Currently, the most effective psychotherapy for OCD is called Exposure and Ritual (or Response) Prevention. Exposure therapy involves systematic exercises, designed by the therapist and the patient, to help patients confront situations and objects that elicit the unwanted thoughts or ideas, worries and fears. Through the exposure exercises the patients learn that over time the fear and distress associated with thoughts decreases. Many children with OCD are afraid that something bad will happen as a result of confrontation with the situations or objects that elicit obsessional distress. Repeated exposures without rituals will teach the patients that their fears are exaggerated.

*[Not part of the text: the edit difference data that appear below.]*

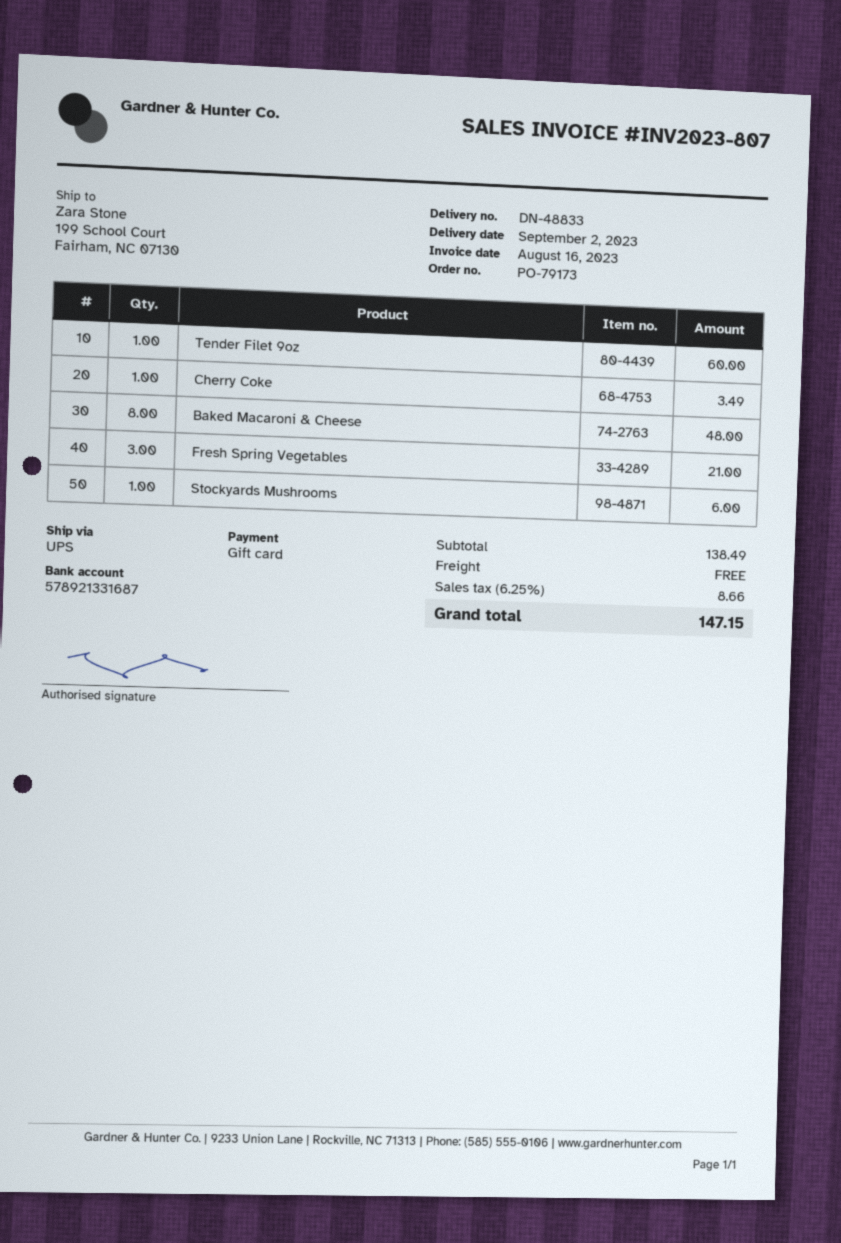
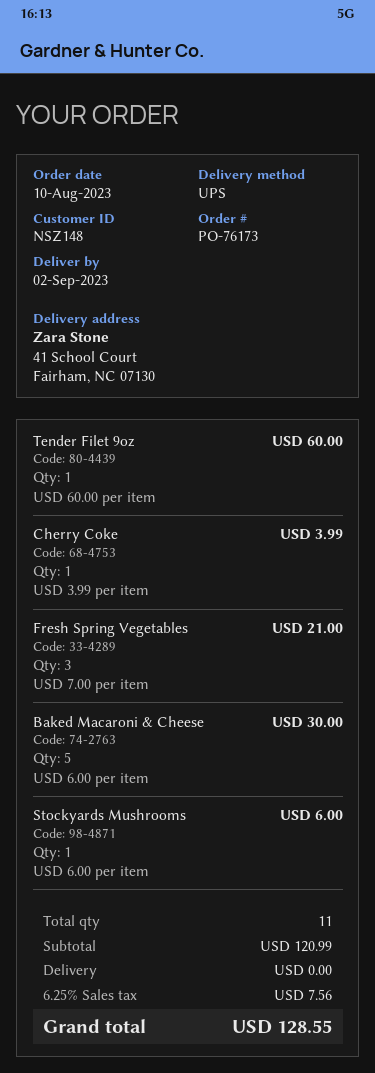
order number: PO-79173 -> PO-76173
ship to: 199 School Court, Fairham, NC 07130 -> 41 School Court, Fairham, NC 07130
Cherry Coke: 1 for 3.49 -> 1 for 3.99
Baked Macaroni & Cheese: 8 for 48.00 -> 5 for 30.00
subtotal: 138.49 -> 120.99
tax: 6.25% = 8.66 -> 6.25% = 7.56
total: 147.15 -> 128.55

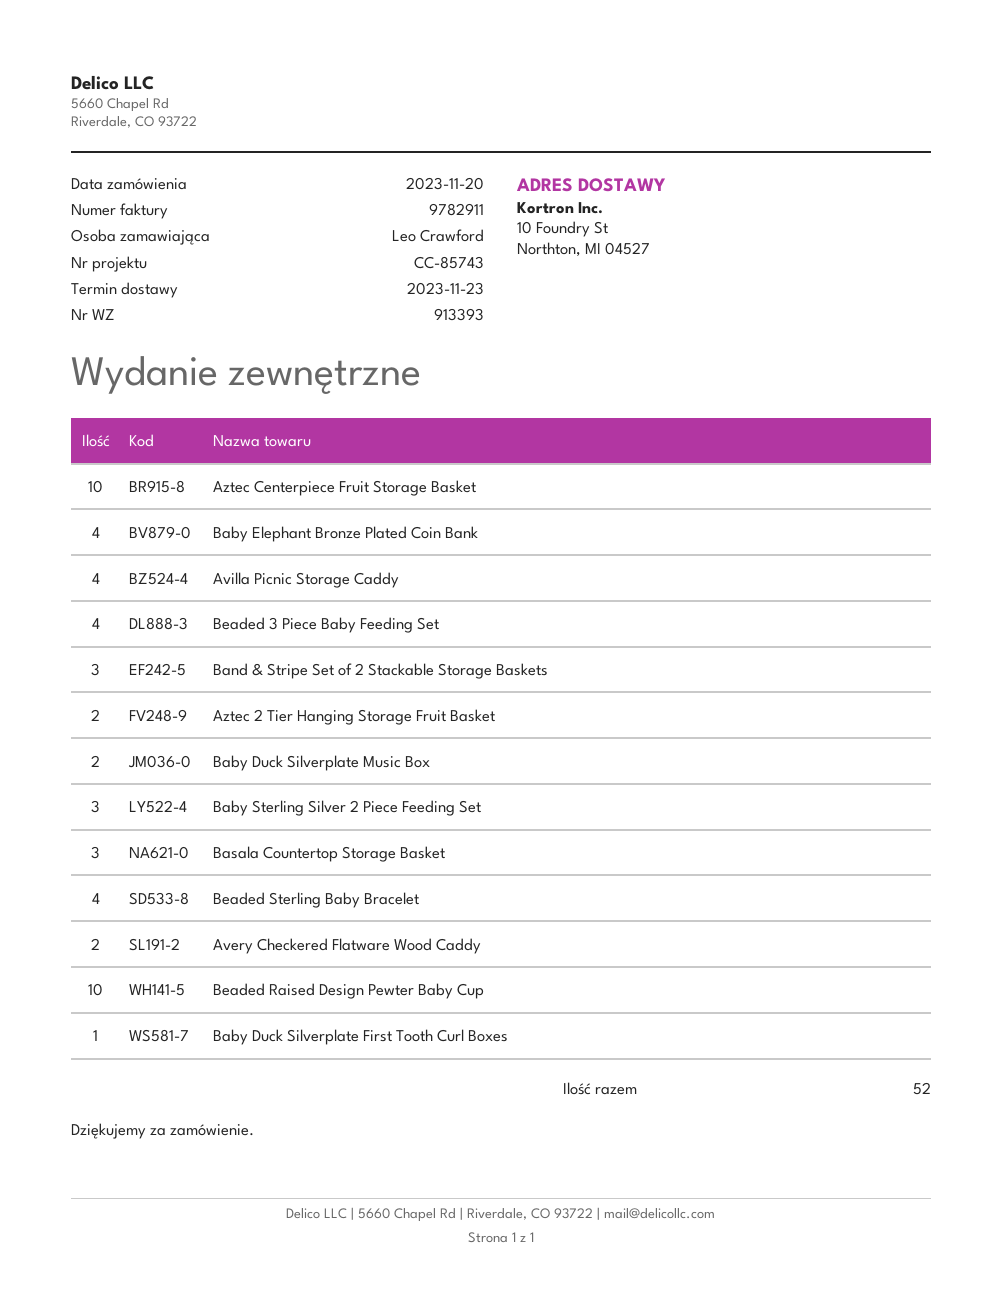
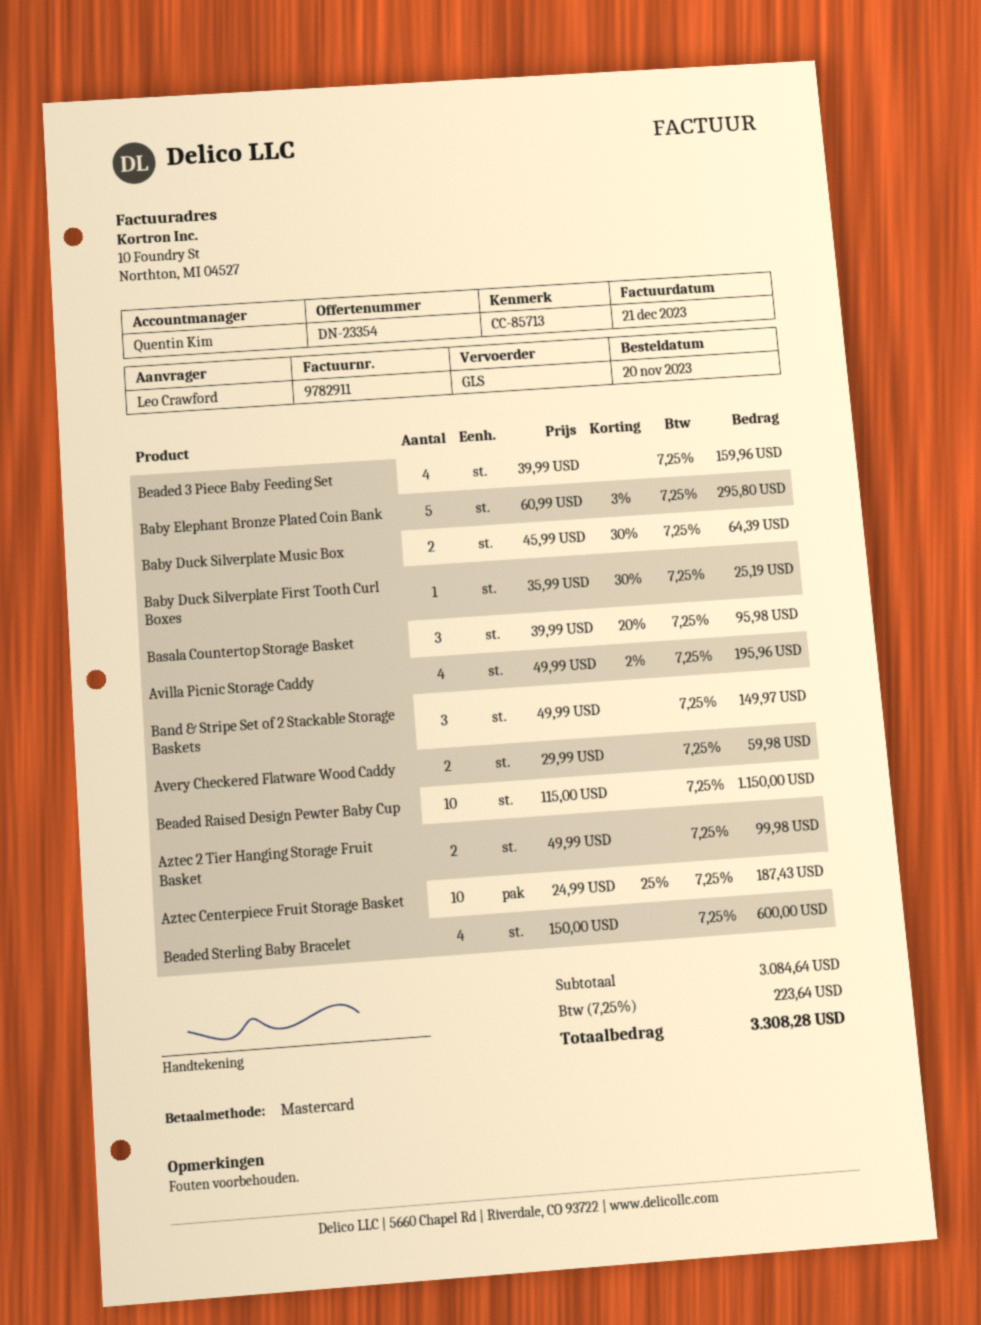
reference: CC-85743 -> CC-85713
Baby Elephant Bronze Plated Coin Bank: 4 -> 5
Baby Sterling Silver 2 Piece Feeding Set: 3 -> none

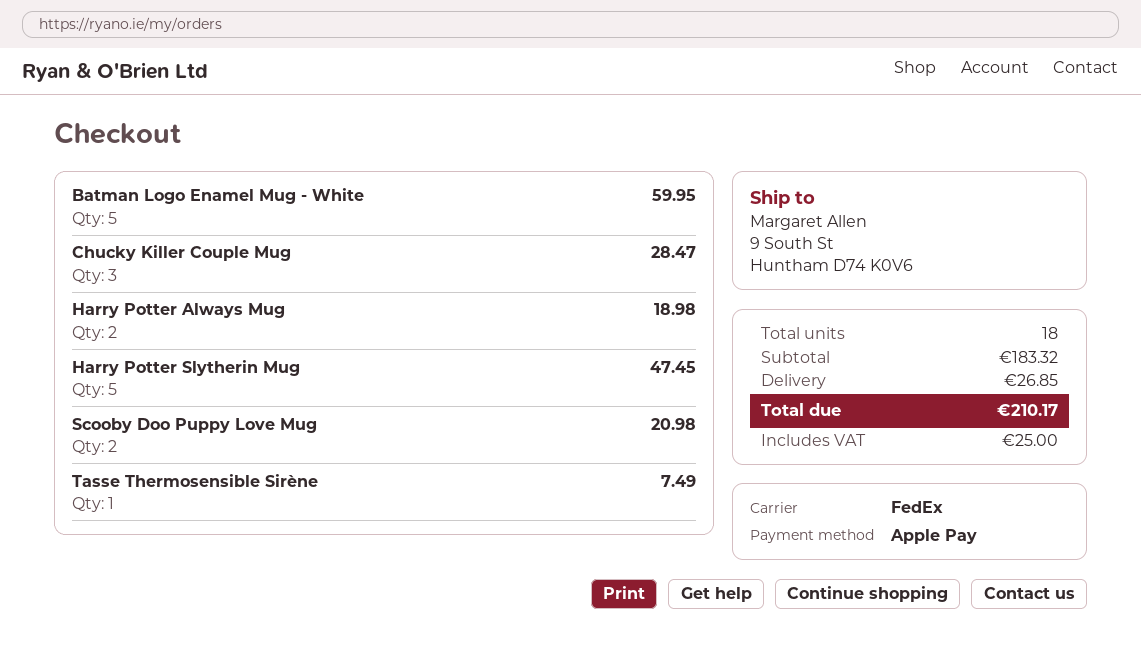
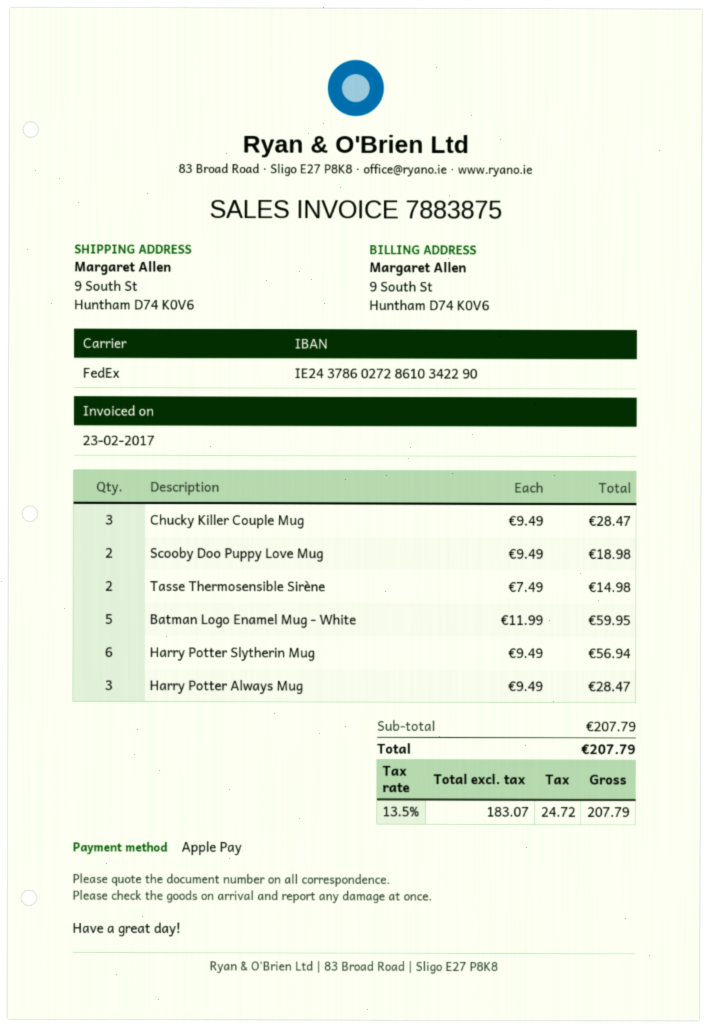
Harry Potter Always Mug: 2 for 18.98 -> 3 for 28.47
Harry Potter Slytherin Mug: 5 for 47.45 -> 6 for 56.94
Scooby Doo Puppy Love Mug: 2 for 20.98 -> 2 for 18.98
Tasse Thermosensible Sirène: 1 for 7.49 -> 2 for 14.98
subtotal: 183.32 -> 207.79
shipping: 26.85 -> none
tax: 25.00 -> 24.72
total: 210.17 -> 207.79

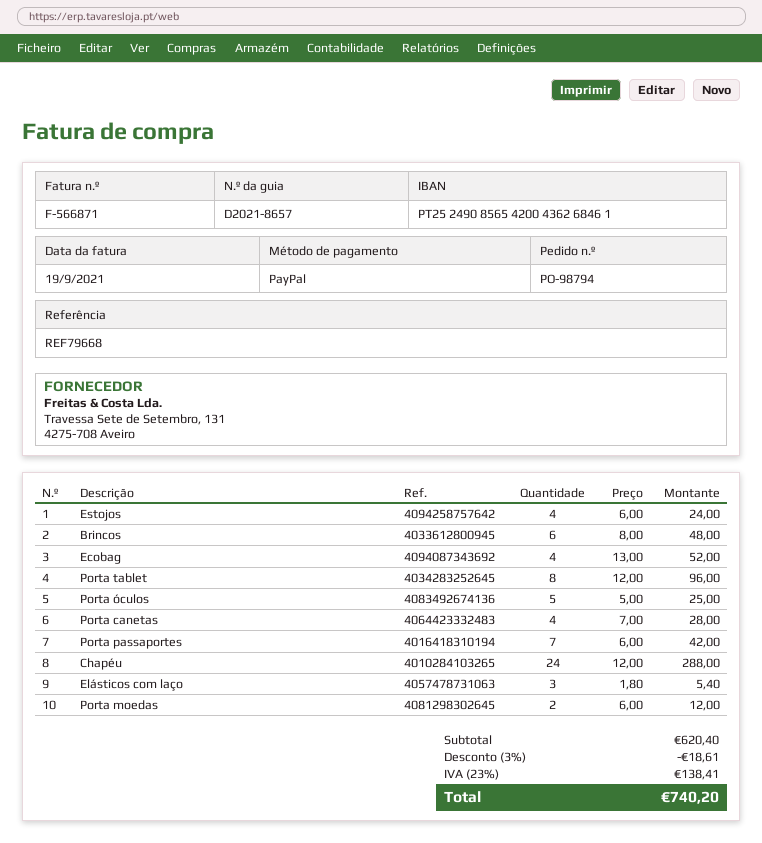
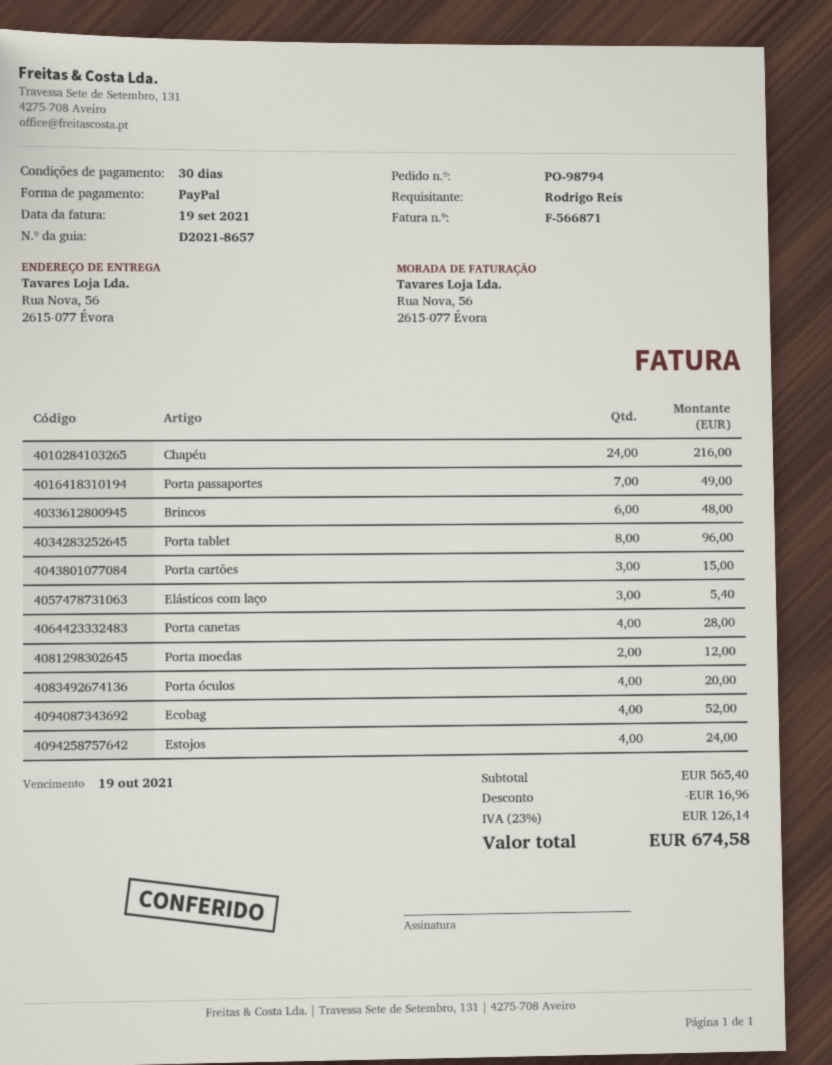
Porta óculos: 5 for 25.00 -> 4 for 20.00
Porta passaportes: 7 for 42.00 -> 7 for 49.00
Chapéu: 24 for 288.00 -> 24 for 216.00
Porta cartões: none -> 3 for 15.00
subtotal: 620.40 -> 565.40
discount: 18.61 -> 16.96
tax: 23% = 138.41 -> 23% = 126.14
total: 740.20 -> 674.58

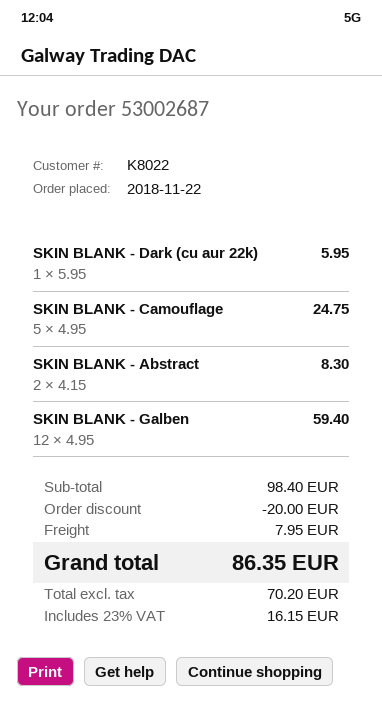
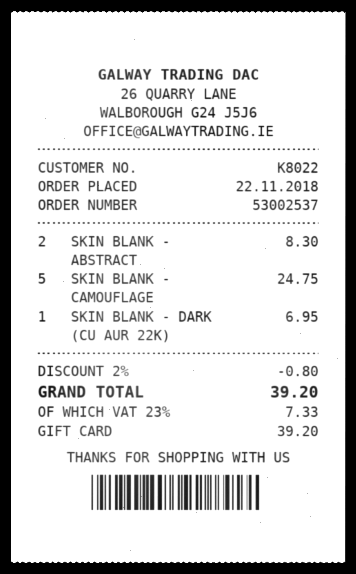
order number: 53002687 -> 53002537
SKIN BLANK - Dark (cu aur 22k): 1 for 5.95 -> 1 for 6.95
SKIN BLANK - Galben: 12 for 59.40 -> none
discount: 20.00 -> 0.80
shipping: 7.95 -> none
tax: 23% = 16.15 -> 23% = 7.33
total: 86.35 -> 39.20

Individuals with OCD have developed strong habit of reducing their anxiety and distress by repeatedly using rituals. Common examples include washing, checking, ordering or mental rituals such as seeking reassurance from mom, thinking about certain numbers or words. Most times the rituals successfully reduce the distress temporarily. However this temporary reduction prevents the patients from learning that the distress would have decreased even without the rituals. As long as they perform their compulsive rituals, patients will continue to believe that the rituals protect them from bad things such as illness, death, or making serious mistakes. The best way for patients to learn that the rituals do not really protect them is to refrain from performing the rituals after they do their exposure exercises. Thus, ritual prevention is designed to help correct the patients' beliefs that rituals prevent disastrous consequences from occurring or that they can't handle the distress and anxiety if rituals are not acted upon. By purposely becoming anxious through the exposure exercises, but resisting the urges to perform compulsive rituals, patients learn that these urges to ritualize and the anxiety/discomfort will dissipate on their own.
Our Center utilizes a form of cognitive-behavioral therapy known as Habit Reversal Therapy (HRT) to treat Chronic Tic Disorders including Tourette's syndrome. The efficacy of this treatment has been illustrated in several adult and adolescent studies.
Treatment begins with awareness training. During this phase, the aim is to orient the patient toward detection of his or her tic beginning at its earliest expression. The patient is instructed to describe the tic in as much detail as possible to the therapist and may even be recorded making the tic or watch his/herself in a mirror. Secondly, the patient notes situational triggers that affect tic expression. Noting when, where and how one’s tic occurs facilitates awareness.
Next, relaxation techniques including deep breathing, muscular relaxation and visual imagery are taught. Such techniques help to ease the patient’s urge to tic. Lastly, together with the therapist, the patient develops a "competing response," an action that is incompatible with the expression of their tic but is less noticeable to others. For example, a competing response to a head jerk tic may be to tense one's neck, or a competing response to a nose-sniffing tic may be a breathing exercise. This response acts as a replacement strategy for the tics.
Family instruction is another important component of program. Family members and significant others are taught favorable ways to discuss the tics and the patient's improvement. Lastly, the patient is taught to practice these control techniques in different settings.